Prononciation : è-frè-ié. La prononciation a changé ; autrefois, d'après Chifflet, p. 197, elle était è-fra-ié
Nature : v. a.

1Causer de la frayeur. Effrayer un enfant. Des bruits sinistres effrayaient la population.
Il veut les rappeler [ses chevaux], et sa voix les effraie , RAC. , Phèd. V, 6
Quel jour mêlé d'horreur vient effrayer mon âme ? , RAC. , Esth. III, 4
2S'effrayer, v. réfl. Concevoir de la frayeur. Il s'effraya à la vue du péril.

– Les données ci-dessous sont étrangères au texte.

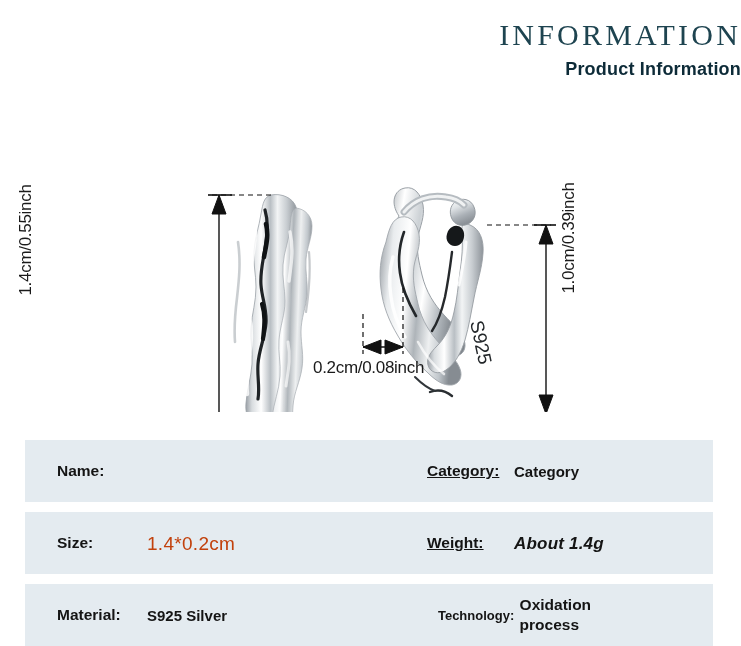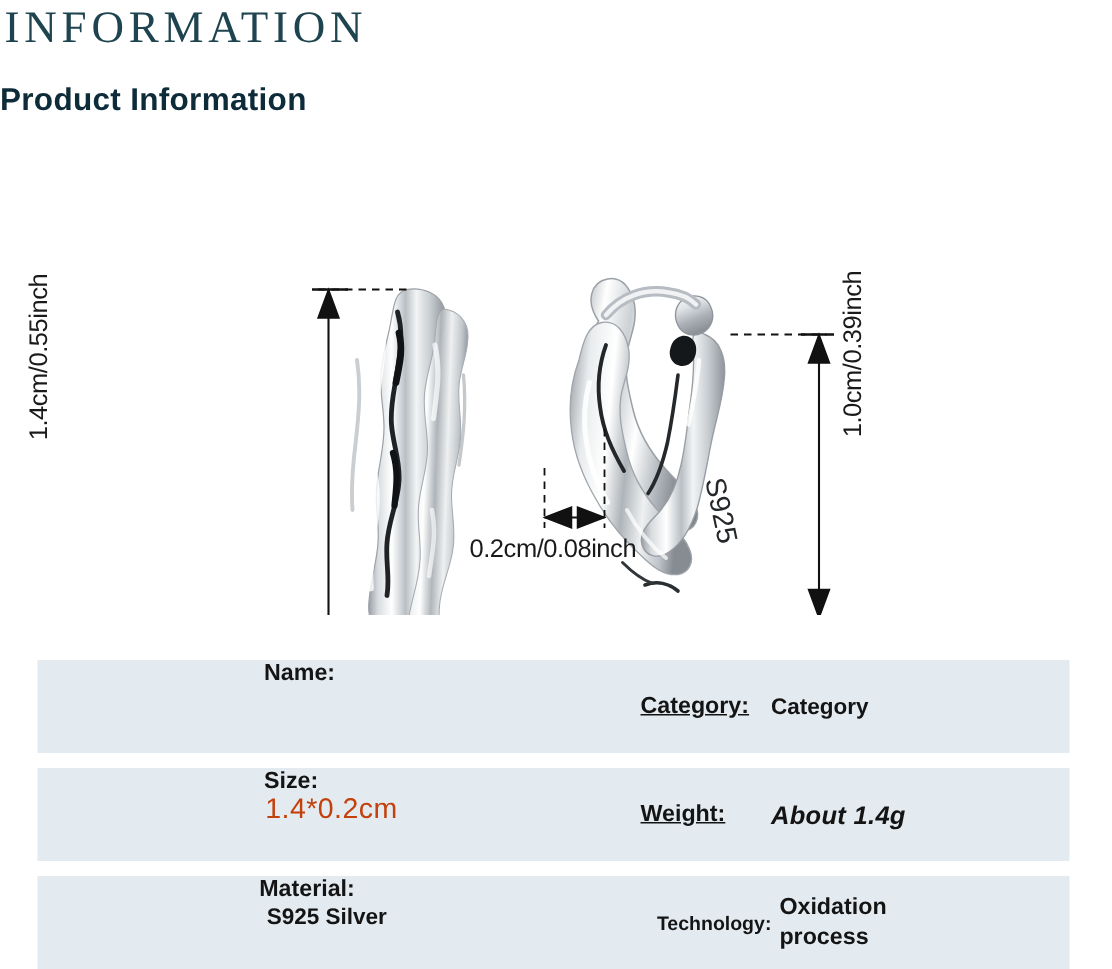--- a/index.html
+++ b/index.html
@@ -11,40 +11,40 @@
     height: 646px;
     background: #ffffff;
     font-family: "Liberation Sans", sans-serif;
     overflow: hidden;
     position: relative;
   }
 
   
   .header {
     width: 741px;
-    padding-top: 2px;
-    text-align: left;
+    padding-top: 18px;
+    text-align: right;
   }
   .title-main {
     font-family: "Liberation Serif", serif;
     font-size: 30px;
     letter-spacing: 3.2px;
     color: #1e4450;
     line-height: 34px;
     display: block;
     padding-left: 3px;
   }
   .title-sub {
     font-family: "Liberation Sans", sans-serif;
-    font-size: 21px;
+    font-size: 18px;
     font-weight: bold;
     color: #0d2b38;
     line-height: 22px;
     display: block;
-    margin-top: 20px;
+    margin-top: 6px;
     letter-spacing: 0.2px;
   }
 
   
   .figure {
     position: relative;
     width: 741px;
     height: 320px;
     margin-top: 12px;
   }
@@ -95,21 +95,21 @@
     box-sizing: border-box;
   }
   .spec-row:last-child { margin-bottom: 0; gap: 12px; }
 
   .spec-cell {
     display: flex;
     align-items: center;
     height: 100%;
     box-sizing: border-box;
   }
-  .cell-left  { width: 360px; padding-left: 32px; flex-direction: column; }
+  .cell-left  { width: 360px; padding-left: 32px; }
   .cell-right { width: 328px; padding-left: 42px; }
 
   .spec-label {
     font-family: "Liberation Sans", sans-serif;
     font-size: 15.5px;
     font-weight: bold;
     color: #141414;
     flex: none;
   }
   .label-w-name     { width: 90px; }

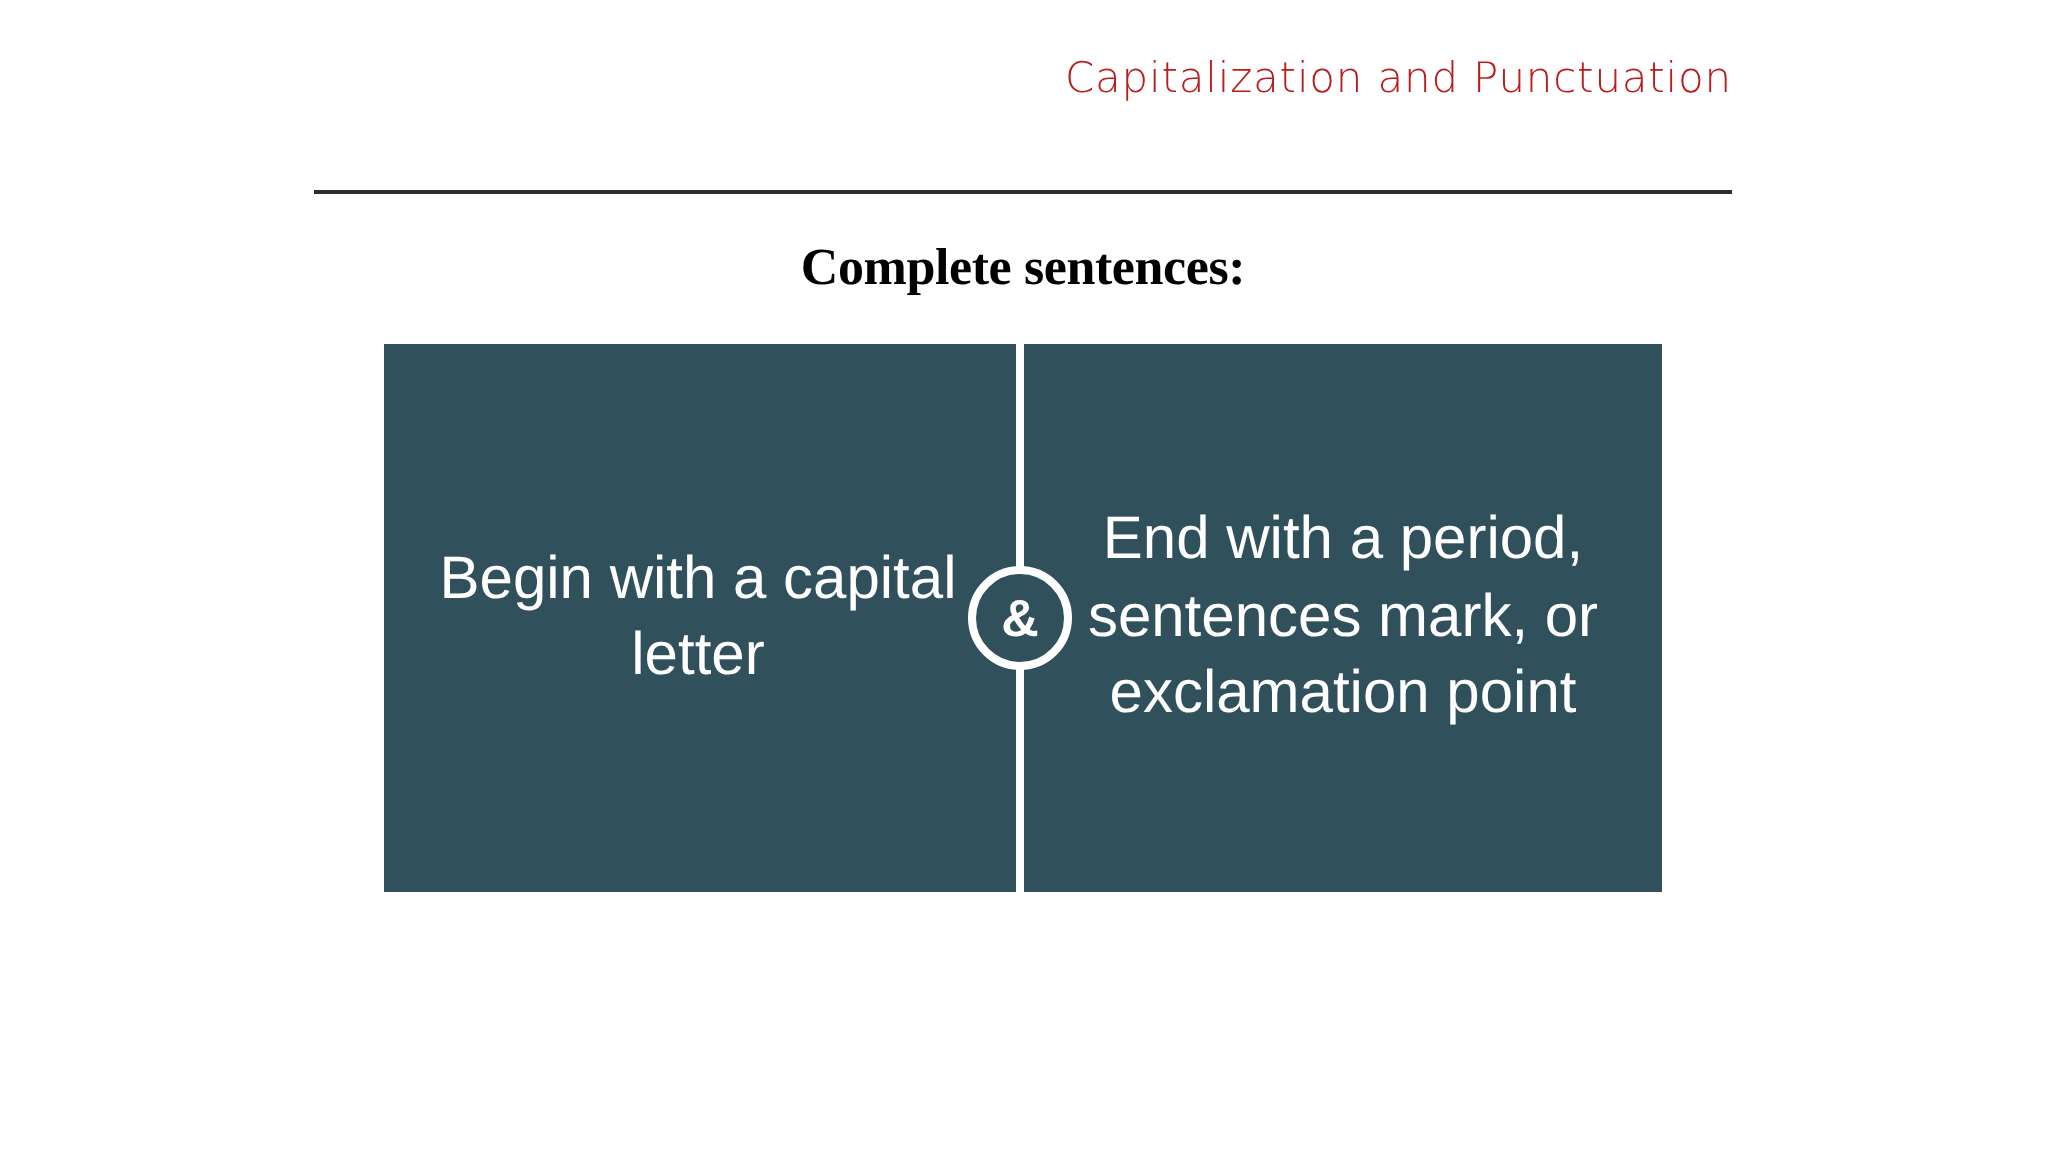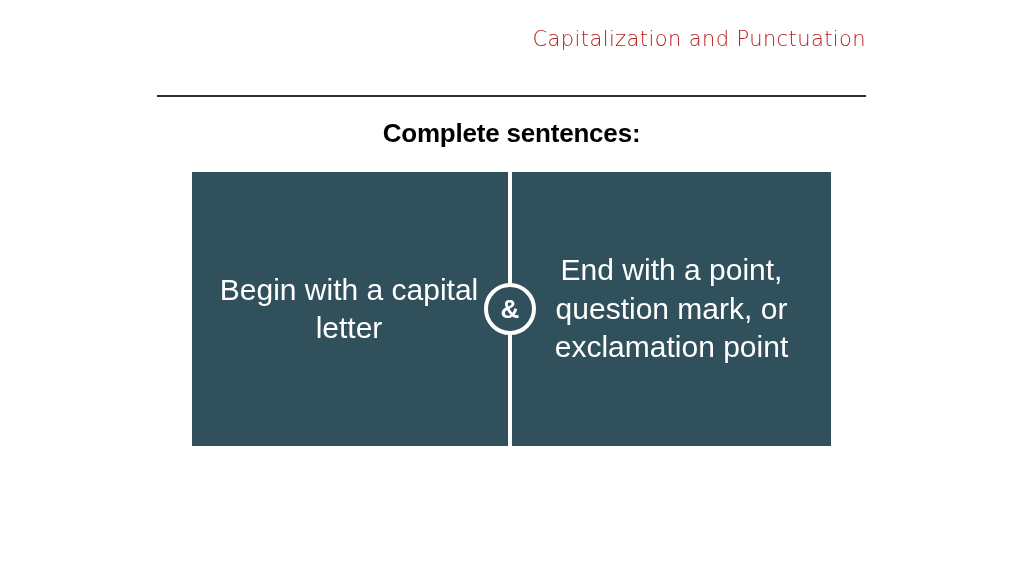--- a/index.html
+++ b/index.html
@@ -40,21 +40,21 @@
     background: #2B2B31;
   }
 
   
   .subtitle {
     position: absolute;
     left: 192px;
     top: 118px;
     width: 639px;
     text-align: center;
-    font-family: Liberation Sans, sans-serif;
+    font-family: Liberation Serif, serif;
     font-size: 26px;
     font-weight: bold;
     color: #000000;
     letter-spacing: -0.2px;
     line-height: 1.2;
   }
 
   
   .diagram {
     position: absolute;
@@ -141,21 +141,21 @@
 
 <div class="subtitle">Complete sentences:</div>
 
 <div class="diagram">
 
   <div class="panel panel-left">
     <div class="panel-text">Begin with a capital letter</div>
   </div>
 
   <div class="panel panel-right">
-    <div class="panel-text">End with a point, question mark, or exclamation point</div>
+    <div class="panel-text">End with a period, sentences mark, or exclamation point</div>
   </div>
 
   <div class="divider"></div>
 
   <div class="amp-badge">
     <span>&amp;</span>
   </div>
 
 </div>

Qui se considérera de la sorte s'effrayera de soi-même, et, se considérant soutenu, dans la masse que la nature lui a donnée, entre ces deux abîmes de l'infini et du néant, il tremblera dans la vue de ces merveilles , PASC. , Pensées, t. I, p. 247, édit. Lahure.
Et voit-on, comme lui, les ours ni les panthères S'effrayer sottement de leurs propres chimères ? , BOILEAU , Sat. VIII
La sultane à ce bruit feignant de s'effrayer , RAC. , Baj. I, 1
Enfin d'un chaste amour pourquoi vous effrayer ? , RAC. , Phèd. I, 1
XIe s.
Li reis Marsiles en fut moult esfraed , Ch. de Rol. XXXII
XIIe s.
Ainc par menace ne fui [je ne fus] trop esfreez , Ronc. p. 14
Et fins amis à tort achaisoné [inculpé] Est moult souvent de legier [aisément] effraé , Couci, XI
Mais ele a cuer felon qui trop m'effraie , ib. p. 125
XIIIe s.
Si se commencierent à effreer et à desconfire , VILLEH. , CXLIII
Quant Berte entend Symon, durement s'en esfroye , Berte, CVI.
Le roy fut forment effraé [courroucé], et li dit que moult estoit hardi quant.... , JOINV. , 268
XIVe s.
Très bien, ce dit Bertran, qui de riens ne s'effrée.... , Guesclin. V. 13819
XVe s.
L'ost qui fut tout effrayé se commença à emouvoir , FROISS. , I, I, 188
Le capitaine ouvrit une fenestre sur les fossés et saillit hors tout effreé [surprise du château de Berwich par les Écossais] , FROISS. , II, II, 13
XVIe s.
Elle fut si très effrayée de peur, qu'elle demeura comme une statue sans sonner mot , MARG. , Nouv. XXX
Il fist jetter de grands cris à ses gens et sonner les trompettes pour effroyer les ennemis , AMYOT , Cam. 42
La lance effraye de loin quand on la voit branler avecques sa longue banderole , LANOUE , 309
Ef- pour es- préfixe, et le radical qui est dans frayeur (voy. ce mot) ; picard, effroyer, effrenter ; provenç. esfrayar, esfredar, esfreidar. On remarquera, dans l'historique, esfraier ou esfreer et esfroier ; le premier est la prononciation de la Normandie et de la partie ouest du centre ; l'autre est la prononciation de la Picardie et de l'autre partie du centre ; gardant effrayer, la langue littéraire aurait dû prendre effrai ; mais, par le hasard des mélanges, elle a gardé effroi, effroyable, qui se rapportent à effroyer.